I have been reading about hand eye calibration for a couple days. Basically, I have 2 setups I want to execute hand eye calibration.
- Camera is fixed in a position and arm is moving (eye on base);
- Camera is fixed to the robot wrist (eye on hand).
I have read Tsai's paper and a lot of other documents and read some similar question posted here (Hand Eye Calibration)
I also, have found some libraries that I can achieve this with ROS.

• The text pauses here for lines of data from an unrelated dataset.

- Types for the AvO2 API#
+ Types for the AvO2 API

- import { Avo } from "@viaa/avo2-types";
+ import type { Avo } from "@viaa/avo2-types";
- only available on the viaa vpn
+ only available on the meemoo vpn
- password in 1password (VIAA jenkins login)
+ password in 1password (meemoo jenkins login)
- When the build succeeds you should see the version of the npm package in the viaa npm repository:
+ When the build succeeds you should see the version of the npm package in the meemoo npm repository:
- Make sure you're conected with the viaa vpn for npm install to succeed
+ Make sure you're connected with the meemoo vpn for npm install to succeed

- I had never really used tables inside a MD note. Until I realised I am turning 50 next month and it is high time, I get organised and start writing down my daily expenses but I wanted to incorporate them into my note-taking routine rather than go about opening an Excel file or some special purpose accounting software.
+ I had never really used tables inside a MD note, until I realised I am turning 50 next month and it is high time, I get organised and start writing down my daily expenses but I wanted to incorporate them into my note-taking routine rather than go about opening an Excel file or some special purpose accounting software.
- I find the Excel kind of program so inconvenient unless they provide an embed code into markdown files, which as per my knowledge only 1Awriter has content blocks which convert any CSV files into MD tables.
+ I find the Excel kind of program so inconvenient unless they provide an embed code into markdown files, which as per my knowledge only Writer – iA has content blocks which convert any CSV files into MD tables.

- easy_handeye: https://github.com/IFL-CAMP/easy_handeye
- handeye_calib_camodocal: https://github.com/jhu-lcsr/handeye_calib_camodocal
I believe that both hand-eye setups I described before can be solved with formulation AX=XB (since easy_handeye solves this way). Furthermore, I believe that setup 2 (eye-on-hand) is the classic problem for AX=XB. However, I cannot understand how to model the problem in order to solve for setup 1 (eye-on-base). Also, I cannot understand the difference between AX=XB and AX=ZB (which sometimes is written as AX=YB).
This is a more theoretical question, but I like to understand the theory before start using any tool, otherwise I will have some technical debt that can generate problems in the future. If someone can explain to me or provide material to clarify these points, I will be very grateful.